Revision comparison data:
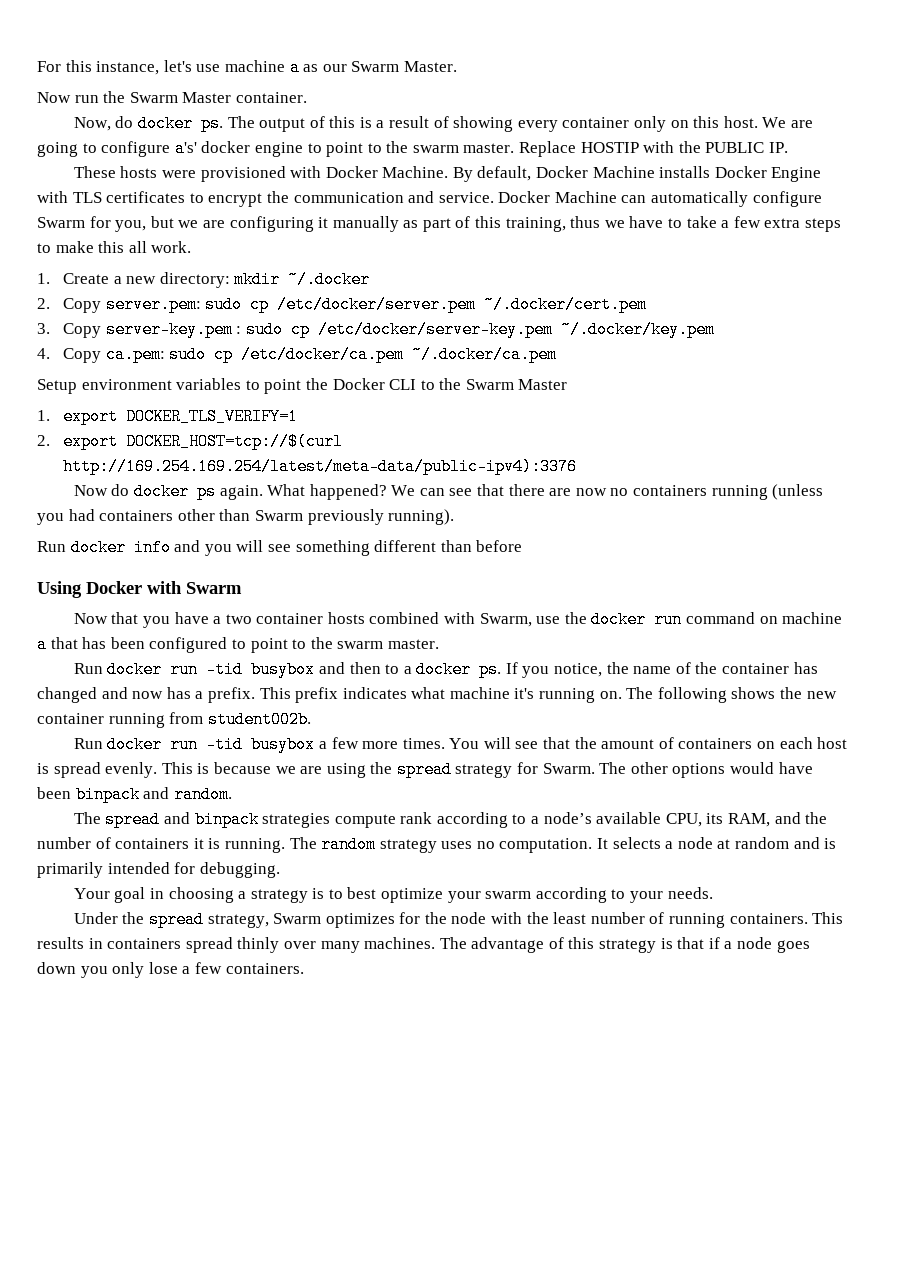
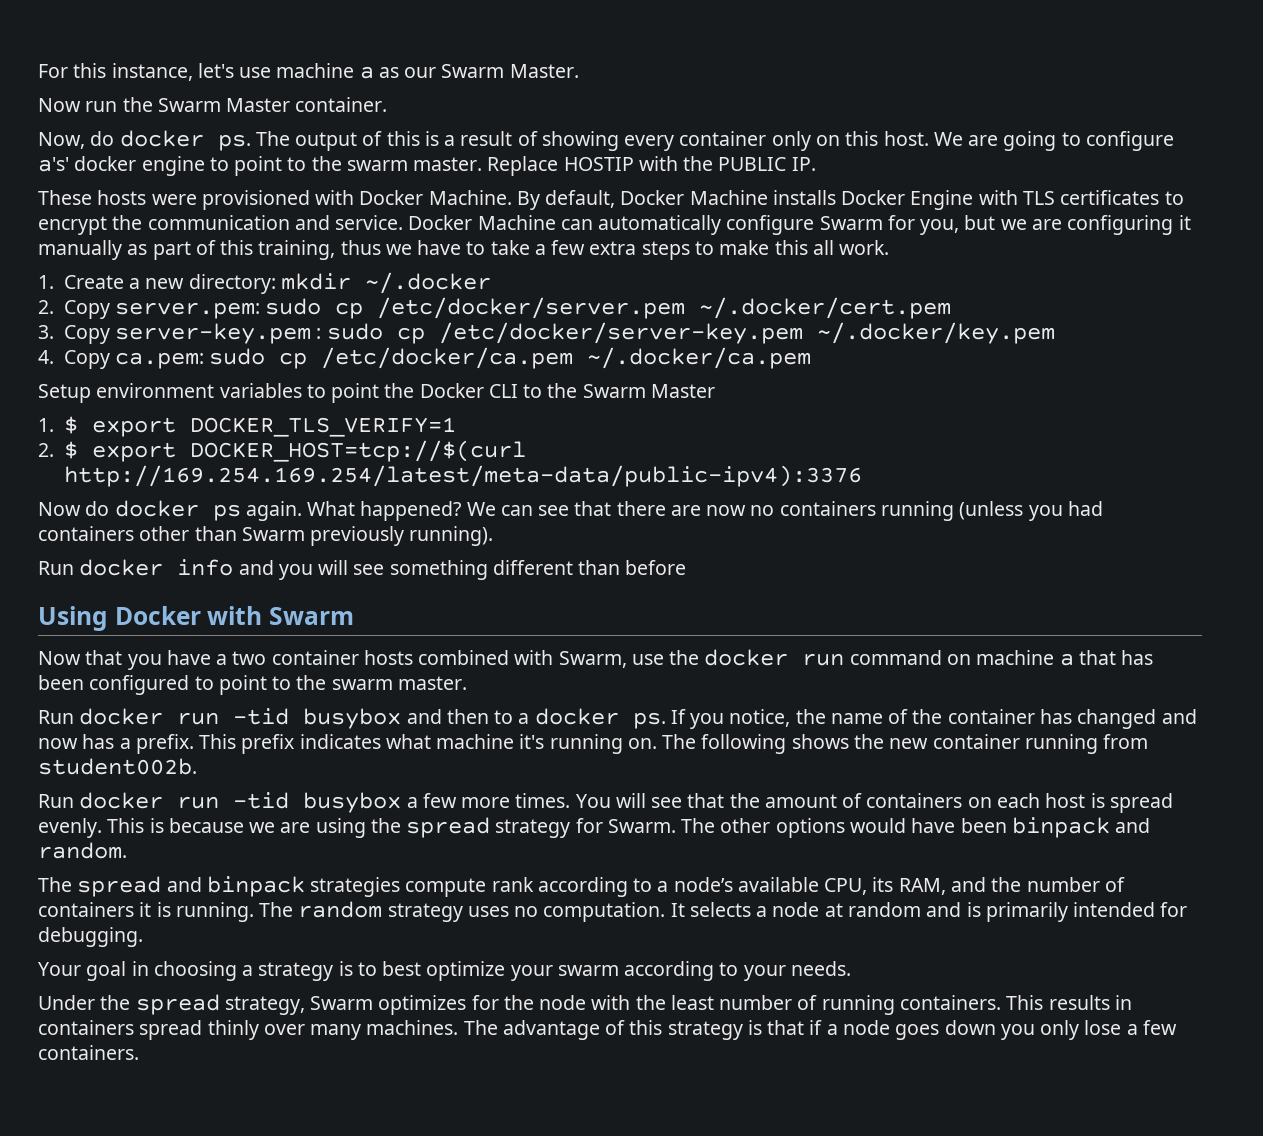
- 1. export DOCKER_TLS_VERIFY=1
+ 1. $ export DOCKER_TLS_VERIFY=1
- 2. export DOCKER_HOST=tcp://$(curl http://169.254.169.254/latest/meta-data/public-ipv4):3376
+ 2. $ export DOCKER_HOST=tcp://$(curl http://169.254.169.254/latest/meta-data/public-ipv4):3376

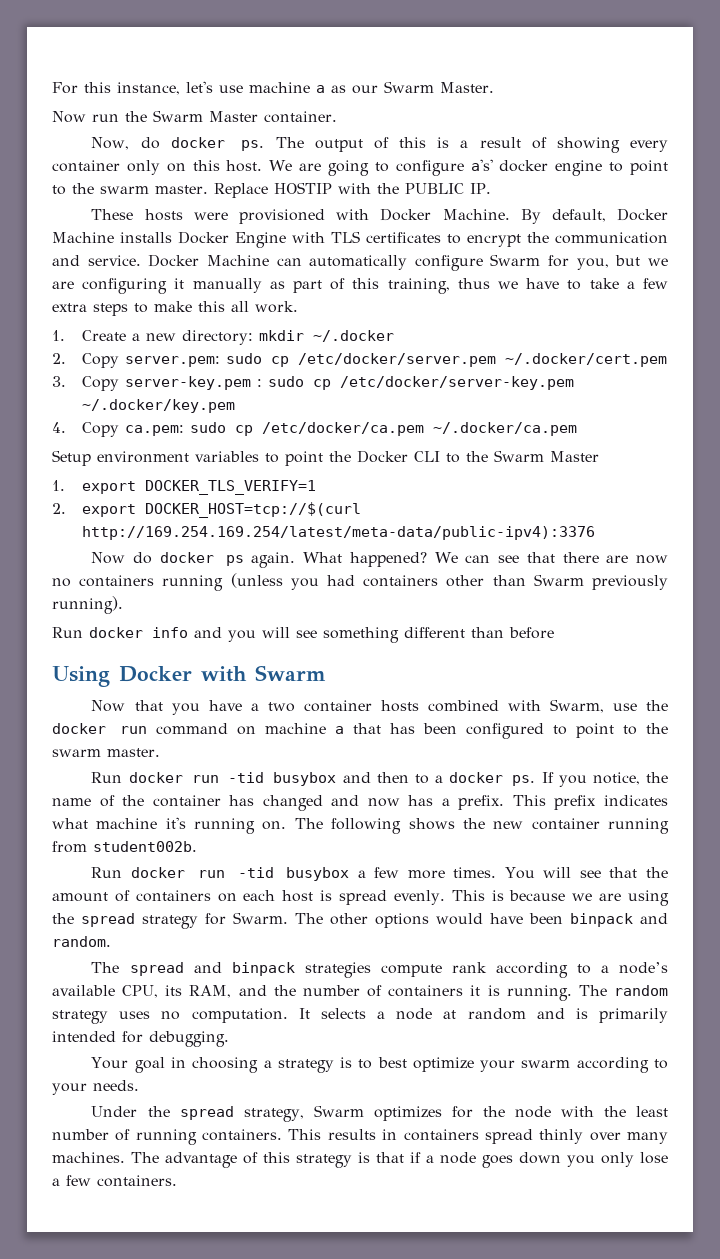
- 1. $ export DOCKER_TLS_VERIFY=1
+ 1. export DOCKER_TLS_VERIFY=1
- 2. $ export DOCKER_HOST=tcp://$(curl http://169.254.169.254/latest/meta-data/public-ipv4):3376
+ 2. export DOCKER_HOST=tcp://$(curl http://169.254.169.254/latest/meta-data/public-ipv4):3376

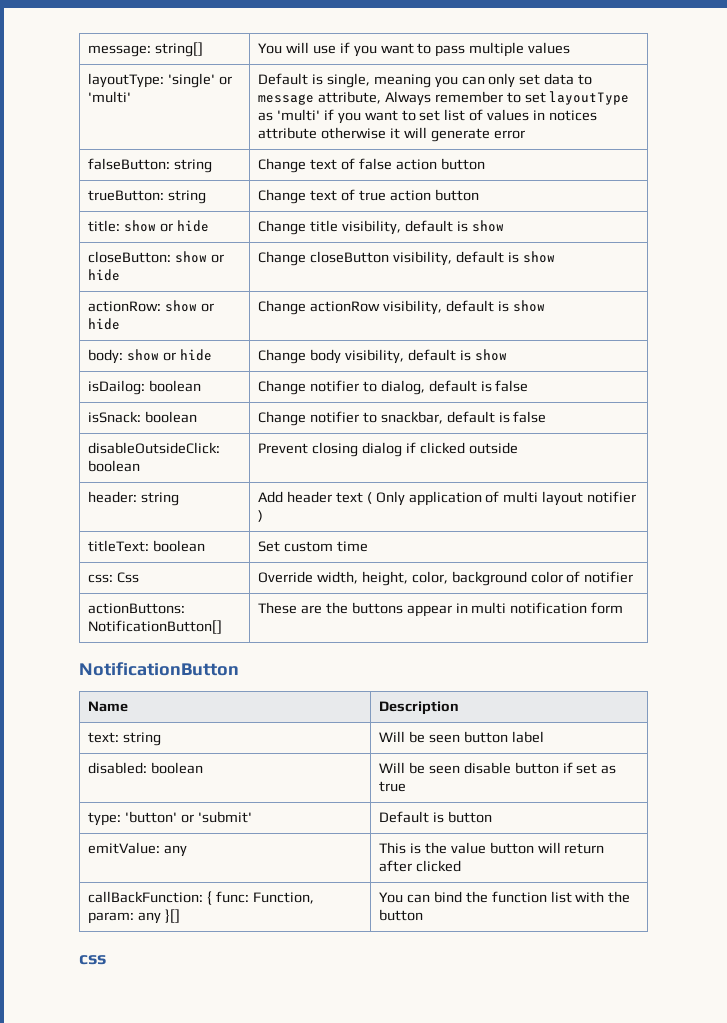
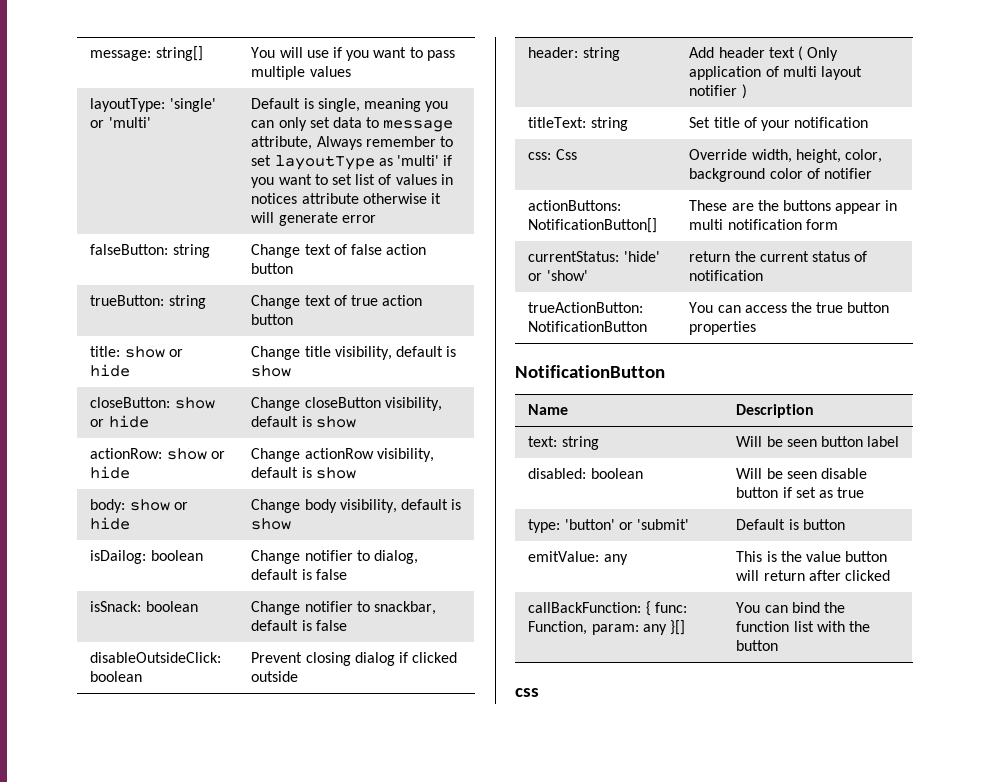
- titleText: boolean | Set custom time
+ titleText: string | Set title of your notification
+ currentStatus: 'hide' or 'show' | return the current status of notification
+ trueActionButton: NotificationButton | You can access the true button properties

HOW TO COMPLETE THIS TASK: Would you retype every line shown above exactly, leaving the pictures aside?

RESPONSE AREA:
- 1. export DOCKER_TLS_VERIFY=1
+ 1. $ export DOCKER_TLS_VERIFY=1
- 2. export DOCKER_HOST=tcp://$(curl http://169.254.169.254/latest/meta-data/public-ipv4):3376
+ 2. $ export DOCKER_HOST=tcp://$(curl http://169.254.169.254/latest/meta-data/public-ipv4):3376

- 1. $ export DOCKER_TLS_VERIFY=1
+ 1. export DOCKER_TLS_VERIFY=1
- 2. $ export DOCKER_HOST=tcp://$(curl http://169.254.169.254/latest/meta-data/public-ipv4):3376
+ 2. export DOCKER_HOST=tcp://$(curl http://169.254.169.254/latest/meta-data/public-ipv4):3376

- titleText: boolean | Set custom time
+ titleText: string | Set title of your notification
+ currentStatus: 'hide' or 'show' | return the current status of notification
+ trueActionButton: NotificationButton | You can access the true button properties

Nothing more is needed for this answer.